Um caça que vira caçador de navios
O detalhe de o míssil ser lançado do ar muda bastante as contas. Em vez de partir de uma base fixa em terra ou de um navio, ele é carregado por um caça, que pode decolar, voar até uma posição vantajosa e disparar a arma de onde for mais difícil para o inimigo prever. Isso dá à Coreia do Sul uma flexibilidade enorme na hora de ameaçar uma frota.
Na prática, é transformar um caça num caçador de navios de longo alcance. A aeronave não precisa chegar perto do alvo nem se expor ao perigo, porque o míssil hipersônico faz o trabalho pesado, percorrendo sozinho a distância em altíssima velocidade. Para um país cercado por mares estratégicos e por vizinhos poderosos, ter essa capacidade é uma forma de dizer que qualquer frota que se aproxime estará em risco.
Vale entender por que a Coreia do Sul investe tão pesado nesse tipo de arma. O país vive numa região tensa, cercado de marinhas poderosas, e há tempos aposta em desenvolver sua própria tecnologia militar em vez de depender só de comprar armas de fora. Dominar a fabricação de um míssil hipersônico em casa significa não ficar refém de fornecedores estrangeiros num momento crítico, além de colocar a indústria coreana num seleto grupo capaz de produzir armas que poucos países do mundo conseguem fazer.

A corrida que move as grandes potências
A revelação coreana entra numa disputa global acirrada. Estados Unidos, China e Rússia há anos correm para desenvolver e implantar armas hipersônicas, e cada novo país que domina essa tecnologia mexe um pouco no tabuleiro mundial. Ver a Coreia do Sul mostrar um míssil desses é sinal de que o clube dos hipersônicos está crescendo.
Esse avanço também tem um lado de dissuasão. Ter uma arma capaz de afundar navios a grande distância faz qualquer adversário pensar duas vezes antes de provocar. Não se trata necessariamente de querer a guerra, mas de mostrar que se tem força suficiente para responder a uma ameaça. É a velha lógica de que, às vezes, a melhor forma de evitar um conflito é deixar claro que você está preparado para ele.

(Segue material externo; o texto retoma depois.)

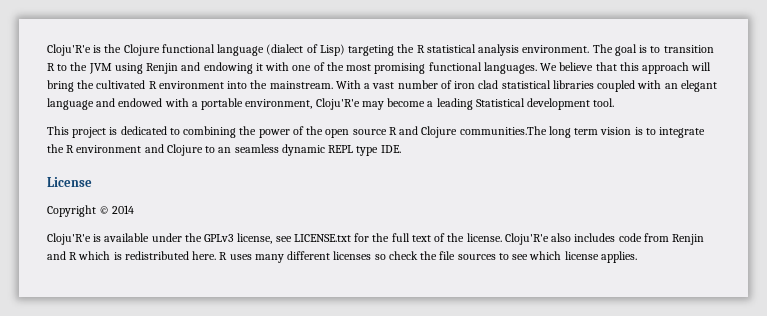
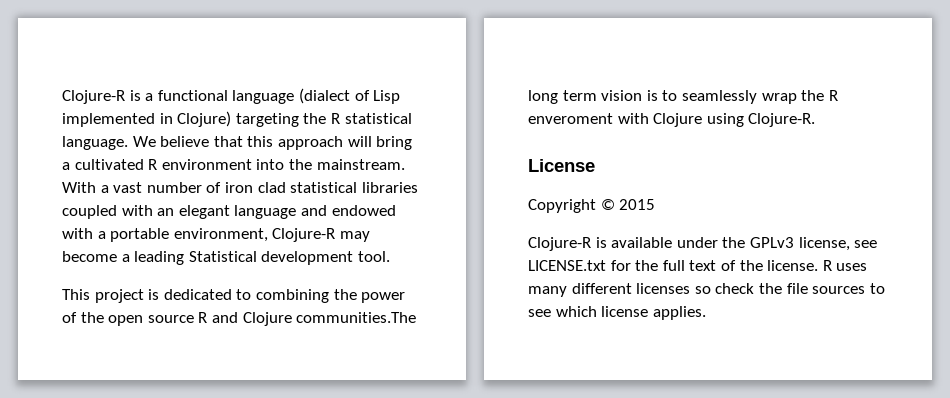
[47,44,714,56] [47,62,537,74] Cloju'R'e is the Clojure functional language (dialect of Lisp) targeting the R statistical analysis environment. The goal is to transition R to the JVM using Renjin and endowing it with one of the most promising functional languages. -> [62,88,401,104] [62,111,412,127] [62,136,128,150] Clojure-R is a functional language (dialect of Lisp implemented in Clojure) targeting the R statistical language.
[77,80,95,89] the -> [62,162,70,170] a
[315,98,360,110] Cloju'R'e -> [272,228,336,242] Clojure-R
[659,127,706,138] [47,144,401,156] integrate the R environment and Clojure to an seamless dynamic REPL type IDE. -> [681,90,838,104] [528,113,816,127] seamlessly wrap the R enveroment with Clojure using Clojure-R.
[112,205,135,214] [47,233,91,245] 2014 // Cloju'R'e -> [619,199,656,210] [528,237,591,251] 2015 // Clojure-R
[504,233,705,245] [47,251,217,260] Cloju'R'e also includes code from Renjin and R which is redistributed here. -> (819, 265) none

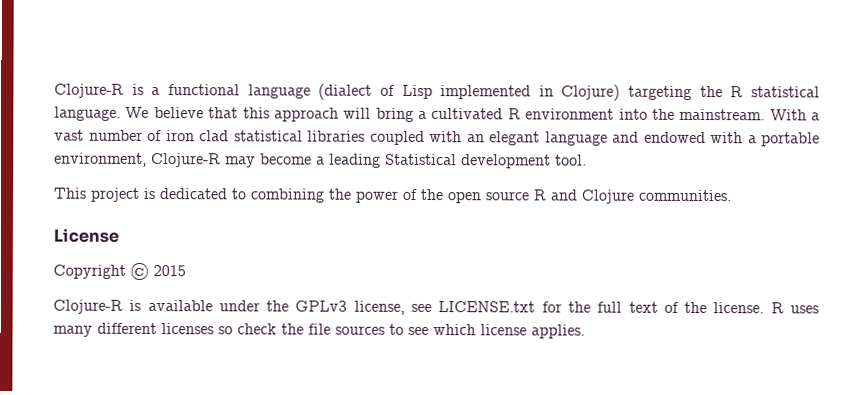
[296,312,417,323] [528,90,838,104] [528,113,816,127] communities.The long term vision is to seamlessly wrap the R enveroment with Clojure using Clojure-R. -> [638,189,732,202] communities.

Há também um efeito de cascata que costuma acompanhar esses anúncios. Quando um país revela uma arma nova e poderosa, os vizinhos sentem que precisam responder com algo à altura, o que acelera os investimentos de todo mundo na mesma direção. Por isso, cada míssil hipersônico que aparece não muda só a posição de quem o fabricou, mas empurra uma região inteira a correr atrás, num ciclo difícil de frear depois que começa. A revelação da Coreia do Sul entra justamente nesse jogo de espelhos, em que ninguém quer ser o último a dominar a tecnologia do momento.

Velocidade como nova moeda de poder
Fico imaginando o tamanho do esforço técnico por trás de uma arma dessas, capaz de voar tão rápido que o ar à sua volta vira fogo, e ainda assim acertar um navio a centenas de quilômetros de distância. É o tipo de tecnologia que define o lugar de um país no mundo, separando os que dependem dos outros dos que conseguem se defender sozinhos.
Ao revelar seu míssil hipersônico antinavio, a Coreia do Sul manda um recado claro de que quer estar do lado de quem domina o próprio destino militar. Num tempo em que a velocidade virou uma nova moeda de poder, ter armas que voam mais rápido que qualquer defesa consegue acompanhar é, cada vez mais, uma questão de soberania. E a corrida, ao que tudo indica, está só esquentando.
Você acha que armas tão rápidas tornam o mundo mais seguro pelo medo, ou só mais perigoso?